Le nouveau film de Michel Leclerc, Les Caprices de l'enfant roi, sort en salles le 24 juin 2026. Cette comédie historique de 1h54 met en scène le futur Louis XIV se cachant dans une troupe de théâtre pendant la Fronde, aux côtés de Cyrano de Bergerac (Artus) et d'un jeune Molière (Nemo Schiffman).
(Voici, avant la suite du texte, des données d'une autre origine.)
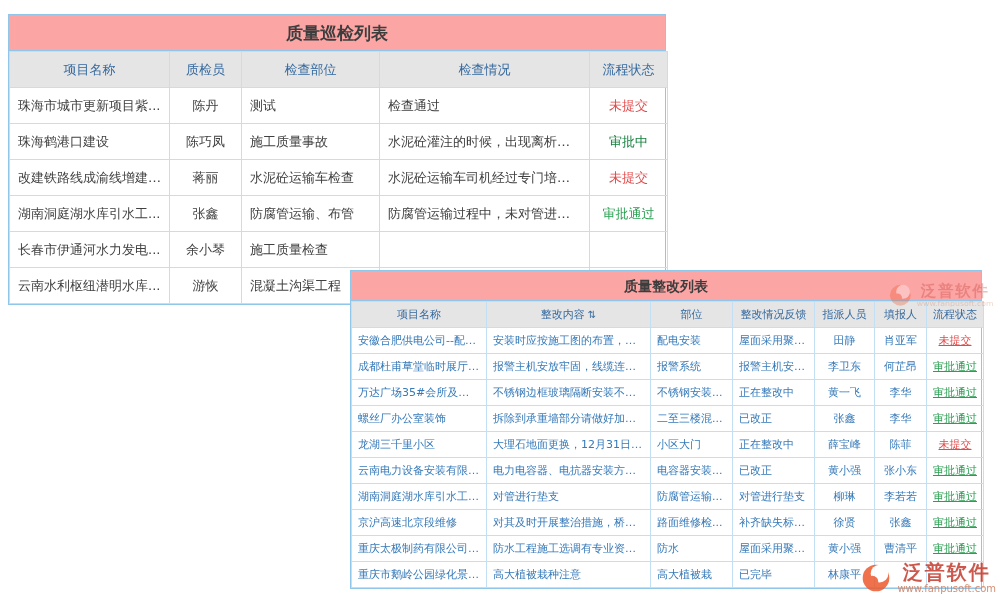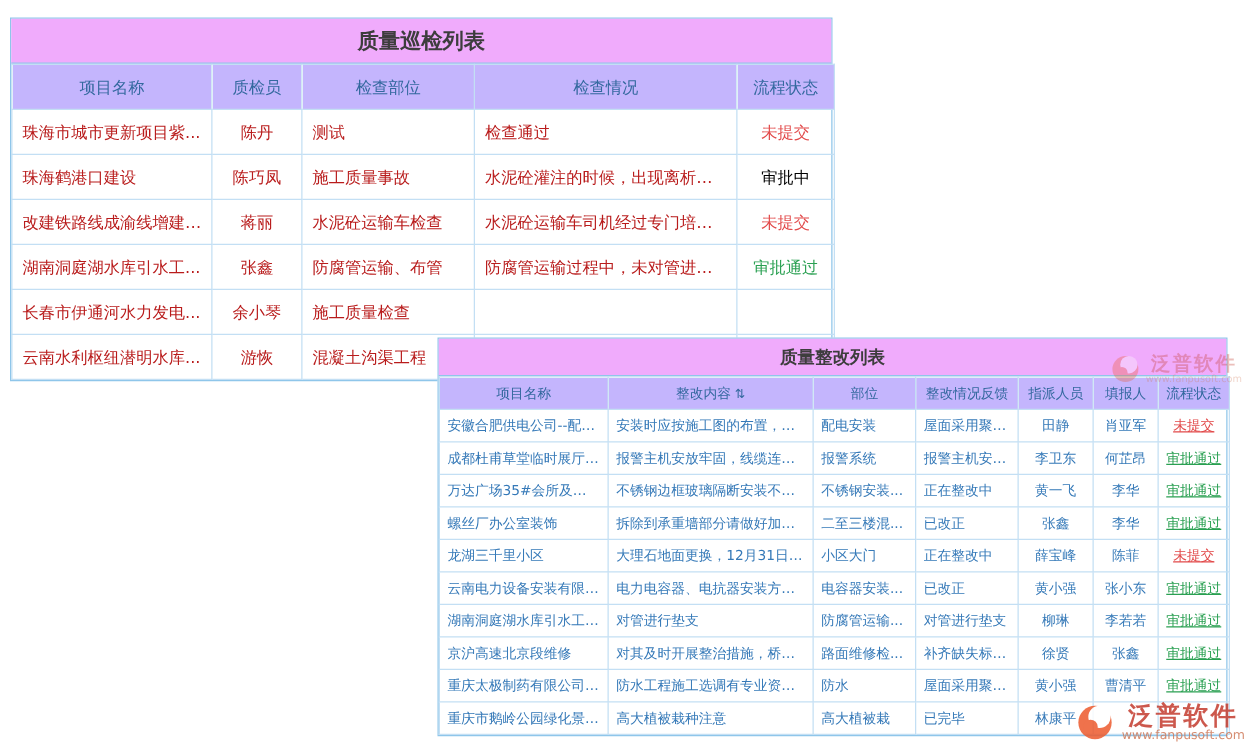--- a/index.html
+++ b/index.html
@@ -5,33 +5,33 @@
   * { margin:0; padding:0; box-sizing:border-box; }
   html,body { width:1000px; height:600px; }
   body {
     position:relative; overflow:hidden; background:#ffffff;
     font-family:"DejaVu Sans","Liberation Sans",sans-serif;
   }
   .table-card { position:absolute; background:#fff; border:1px solid #8fc6ea; }
   .inspection { left:8px; top:14px; width:658px; }
   .rectification { left:350px; top:270px; width:632px; }
   .table-title {
-    text-align:center; font-weight:bold; color:#3d3d3d; background:#f0abfc;
+    text-align:center; font-weight:bold; color:#3d3d3d; background:#fca5a5;
     border-bottom:1px solid #8fc6ea;
   }
   .inspection .table-title { height:36px; line-height:36px; font-size:17px; }
   .rectification .table-title { height:30px; line-height:30px; font-size:14px; }
   table { width:100%; border-collapse:collapse; table-layout:fixed; }
   th, td {
     border:1px solid #c3dff4; overflow:hidden; white-space:nowrap;
     text-overflow:ellipsis;
   }
-  th { background:#c4b5fd; color:#34699f; font-weight:normal; text-align:center; }
+  th { background:#e5e5e5; color:#34699f; font-weight:normal; text-align:center; }
   .inspection th { height:36px; font-size:13px; }
-  .inspection td { height:36px; font-size:13px; color:#b91c1c; padding:0 8px; }
+  .inspection td { height:36px; font-size:13px; color:#404040; padding:0 8px; }
   .rectification th { height:26px; font-size:11px; }
   .rectification td { height:26px; font-size:11px; color:#3579b8; padding:0 6px; }
   td.al { text-align:left; }
   td.ac { text-align:center; }
   #inspection-body tr:first-child td.situation { }
   .rectification td.status { text-decoration:underline; }
   .sort-icon { font-size:10px; color:#34699f; margin-left:3px; cursor:pointer; }
   .watermark { position:absolute; display:flex; align-items:center; gap:5px; }
   .wm-bottom { right:4px; bottom:6px; opacity:.85; }
   .wm-top { right:6px; top:282px; opacity:.32; transform:scale(.78); transform-origin:right top; }
@@ -68,21 +68,21 @@
           <td class="ac">陈丹</td>
           <td class="al">测试</td>
           <td class="al situation">检查通过</td>
           <td class="ac status" style="color: rgb(226, 74, 74);">未提交</td>
         </tr>
         <tr>
           <td class="al">珠海鹤港口建设</td>
           <td class="ac">陈巧凤</td>
           <td class="al">施工质量事故</td>
           <td class="al situation">水泥砼灌注的时候，出现离析现象</td>
-          <td class="ac status" style="color: #000000;">审批中</td>
+          <td class="ac status" style="color: #15803d;">审批中</td>
         </tr>
         <tr>
           <td class="al">改建铁路线成渝线增建第...</td>
           <td class="ac">蒋丽</td>
           <td class="al">水泥砼运输车检查</td>
           <td class="al situation">水泥砼运输车司机经过专门培训...</td>
           <td class="ac status" style="color: rgb(226, 74, 74);">未提交</td>
         </tr>
         <tr>
           <td class="al">湖南洞庭湖水库引水工...</td>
Un hommage aux films de cape et d'épée
Le réalisateur du Nom des gens s'inspire ouvertement de la trilogie des Trois Mousquetaires de Richard Lester. Le film adopte un ton burlesque, un rythme effréné et cherche à transcender ses acteurs. Cependant, ces bonnes intentions se heurtent à l'esprit foutraque de Leclerc, plus enclin à multiplier les bons mots et les gags inopinés qu'à maîtriser une machine à grand spectacle.
Un message trop lourd
Le film est lesté d'un message pesant : rien de moins que capturer l'esprit français. Cette ambition alourdit le récit et le rend plus réussi dans ses marges qu'en son centre. La performance de Franck Dubosc en d'Artagnan mou du genou est saluée comme un point fort, éclipsant le duo Artus-Nemo Schiffman, pourtant présent dans presque tous les plans.
Une critique mitigée
Selon Guillaume Loison, journaliste pour L'Obs, le film reçoit deux étoiles sur cinq. Il souligne que malgré des intentions louables, le résultat manque de cohérence et de légèreté. « Franck Dubosc est parfait en d'Artagnan mou du genou, il pulvérise à lui seul le duo Artus-Nemo Schiffman », écrit-il. Le film est à voir pour ses moments d'humour et ses clins d'œil historiques, mais déçoit par son manque de fluidité.